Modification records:

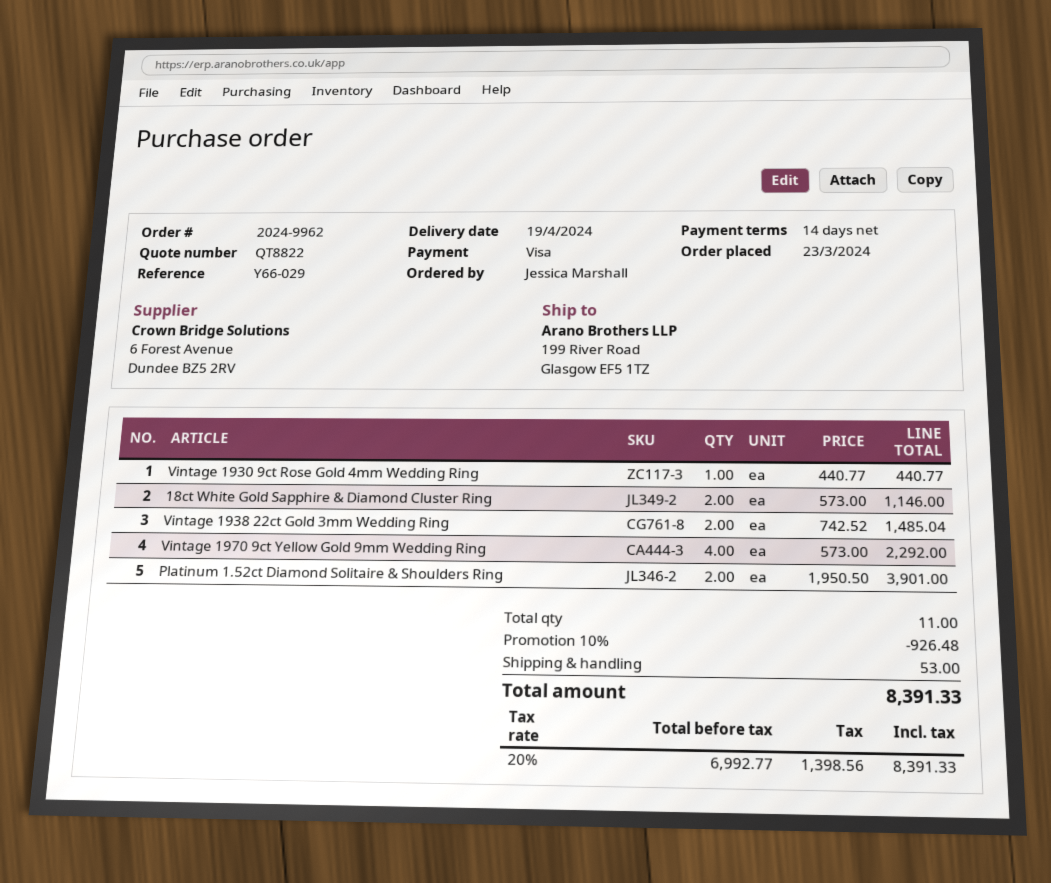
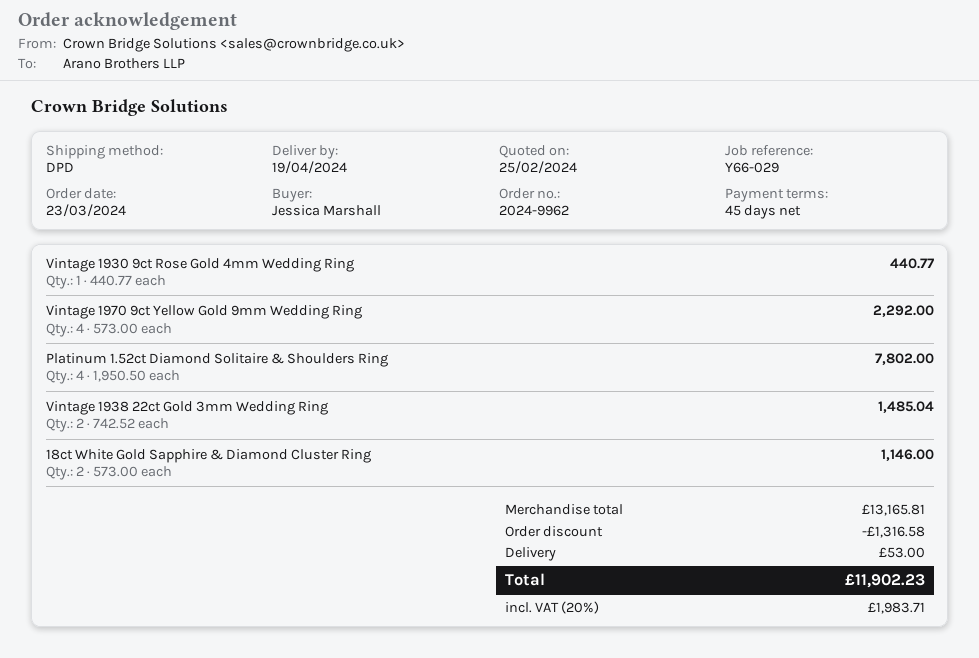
payment terms: 14 days -> 45 days
Platinum 1.52ct Diamond Solitaire & Shoulders Ring: 2 x 1950.50 = 3901.00 -> 4 x 1950.50 = 7802.00
discount: 926.48 -> 1316.58
tax: 20% = 1398.56 -> 20% = 1983.71
total: 8391.33 -> 11902.23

#### Your goal:
Leave the pictures out and reproduce all of the records exactly.

#### Solution:
payment terms: 14 days -> 45 days
Platinum 1.52ct Diamond Solitaire & Shoulders Ring: 2 x 1950.50 = 3901.00 -> 4 x 1950.50 = 7802.00
discount: 926.48 -> 1316.58
tax: 20% = 1398.56 -> 20% = 1983.71
total: 8391.33 -> 11902.23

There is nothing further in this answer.